Anyone is welcome to use this list as they wish (**obviously**), but here are a few notes about my level of baseline knowledge before starting this journey.

I already had a solid background in:

- Statistics
- Calculus
- Mathematics
- General programming knowledge

and experience in using R for specific purposes. If you don’t have these background skills yet (particularly statistics), I’d highly recommend starting there.

I’d suggest looking for courses offered at Coursera, DataCamp, Udemy, and Khan Academy to fill in those gaps.

Looking for a general “introduction to the field” class? I took:

**Data Scientist’s Toolbox**by Coursera and Johns Hopkins University**My Rating**:**Difficulty Level**: Beginner**Cost**: $29 (for certificate / free to audit)**Time to Complete**: Suggested 4 weeks**Comments**: If you’re brand new to the field, take this course. If you’re already familiar with R and general data science topics, you can skip this one.

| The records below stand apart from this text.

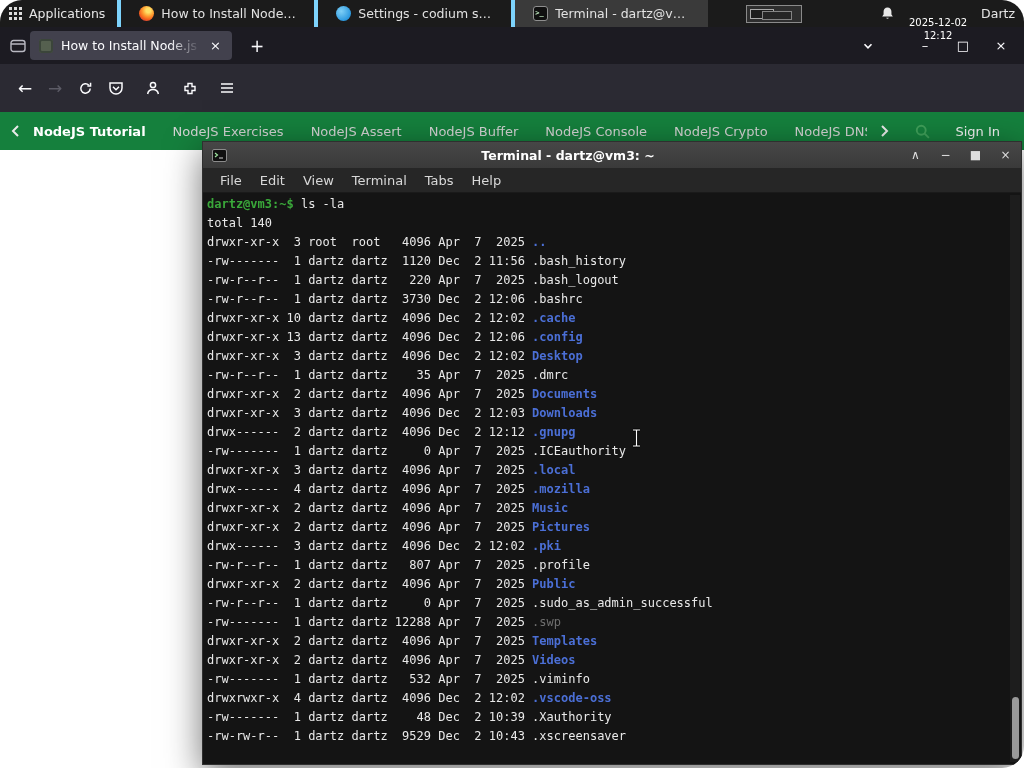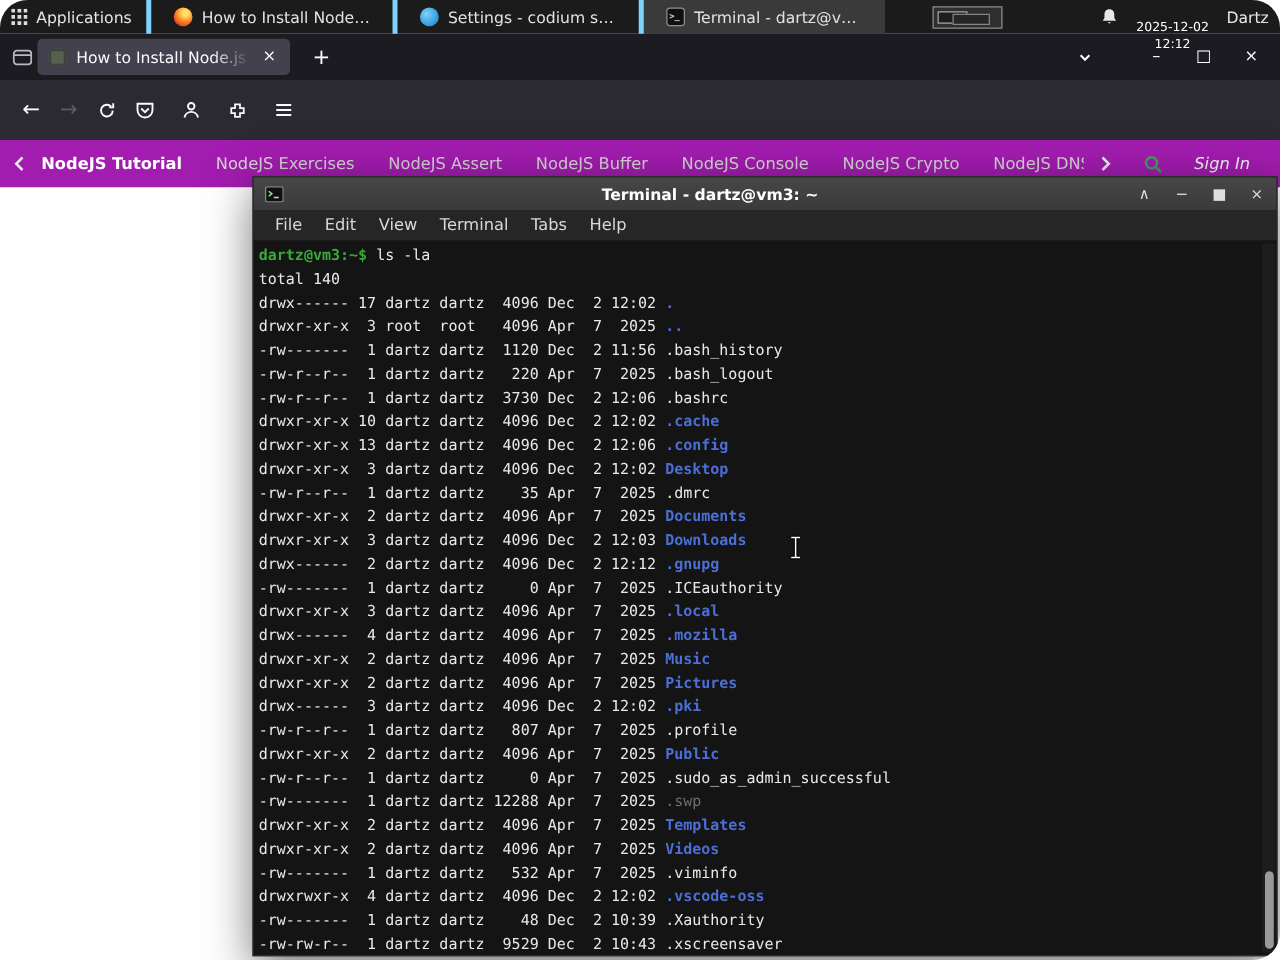"NodeJS Tutorial" .gfgnav { background: #a21caf -> #15803d }
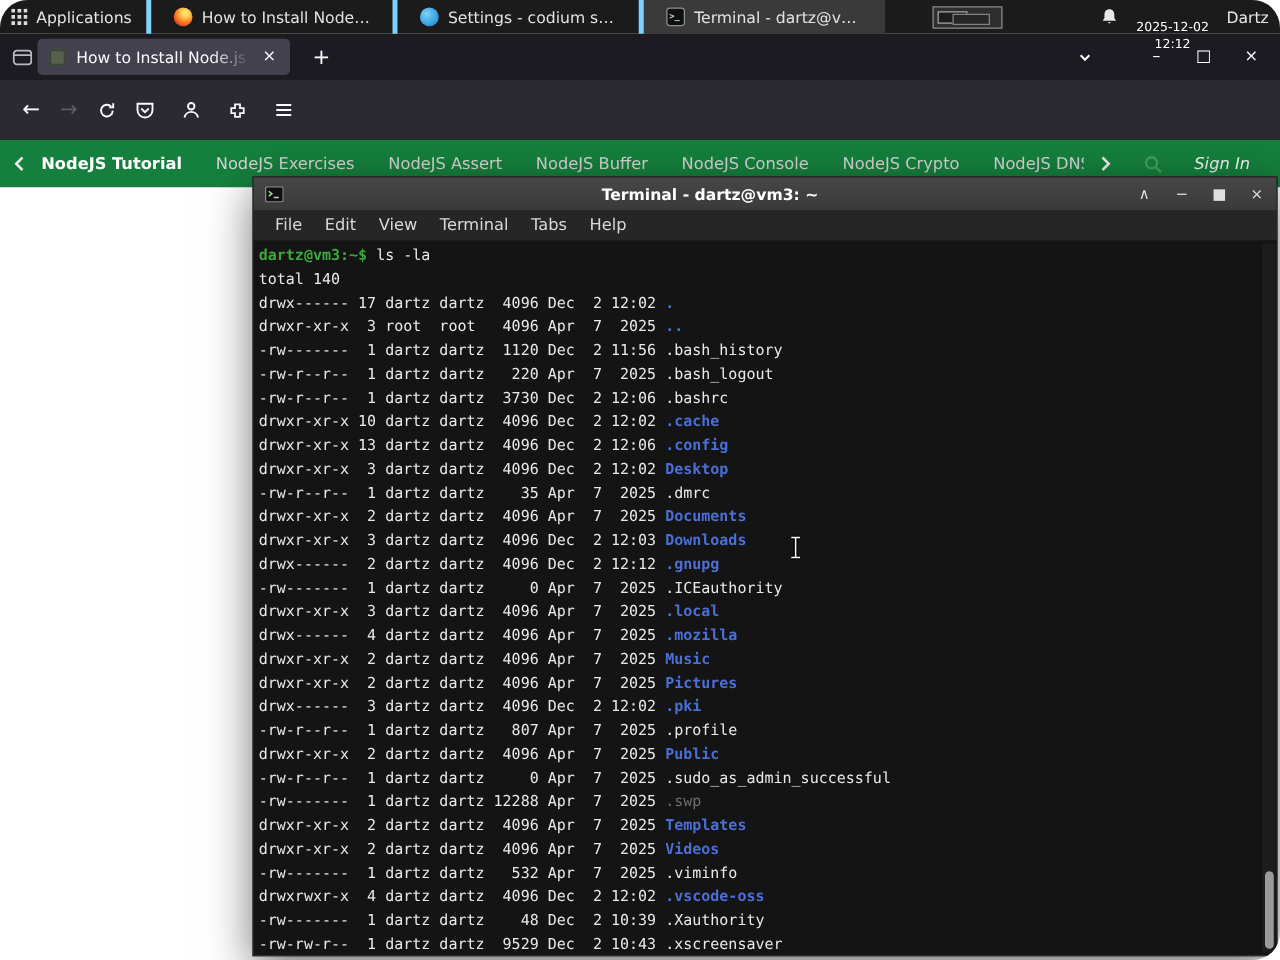"Sign In" .gfg-right { font-style: italic -> none }
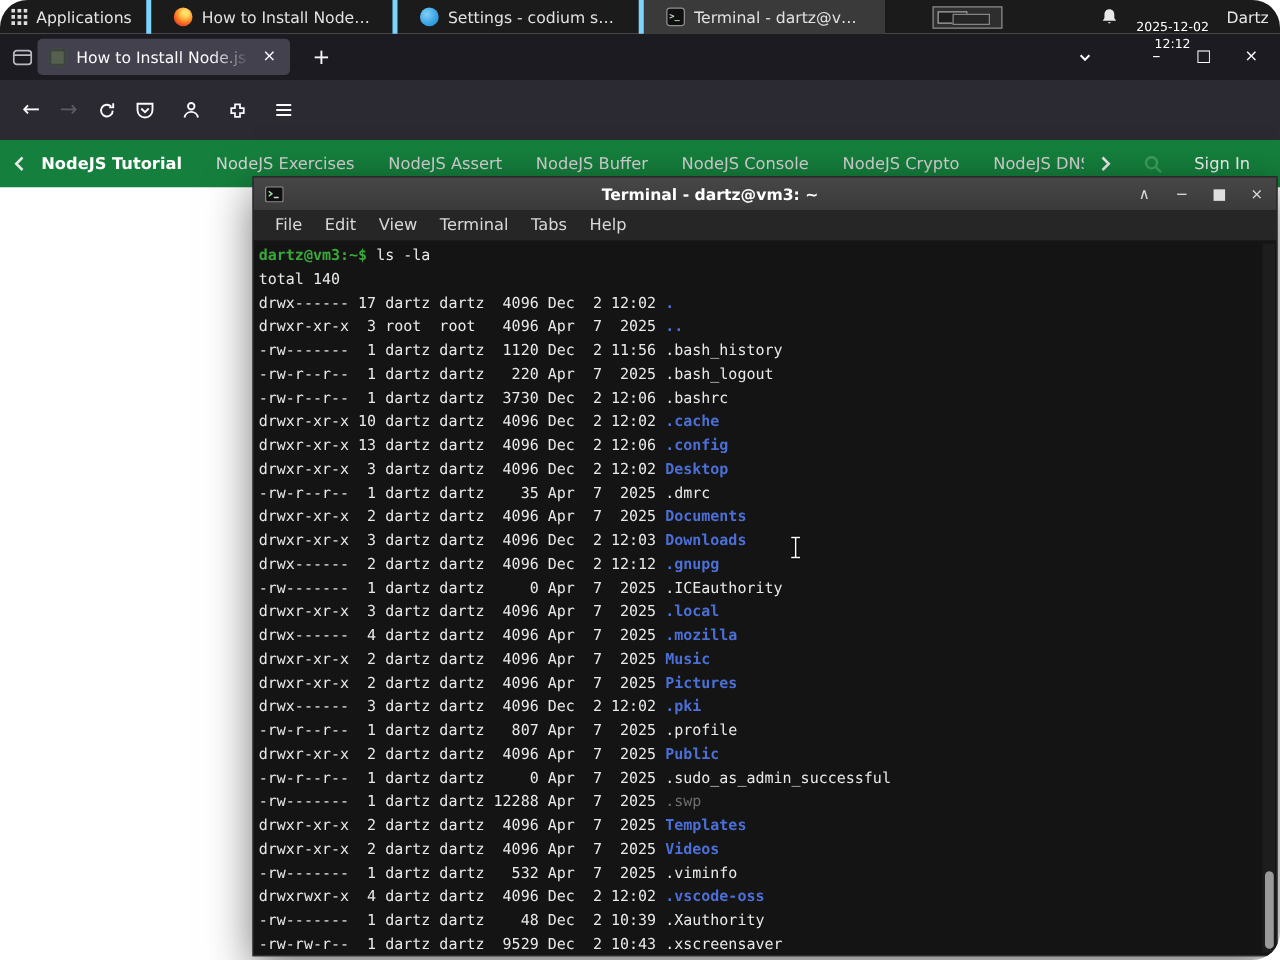"drwx------ 17 dartz dartz 4096" div.t-line { html: <div><span>drwx------ 17 dartz dartz 4096 Dec 2 12:02 </span><span>.</span></div> -> none }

While I’ve been programming and conducting analysis in R for years, I had only been using it for specific purposes and decided to fill in any knowledge gaps I had with the statistical language. Here’s what I took:

**R Programming**by Coursera and Johns Hopkins University**My Rating**:**Difficulty Level**: Intermediate**Cost**: $49 (for certificate / free to audit)**Time to Complete**: Suggested 4 weeks**Comments**: The lectures do a good job of familiarizing you with the basics of R programming, but the assignments often felt far too advanced given the basic subject matter of the course.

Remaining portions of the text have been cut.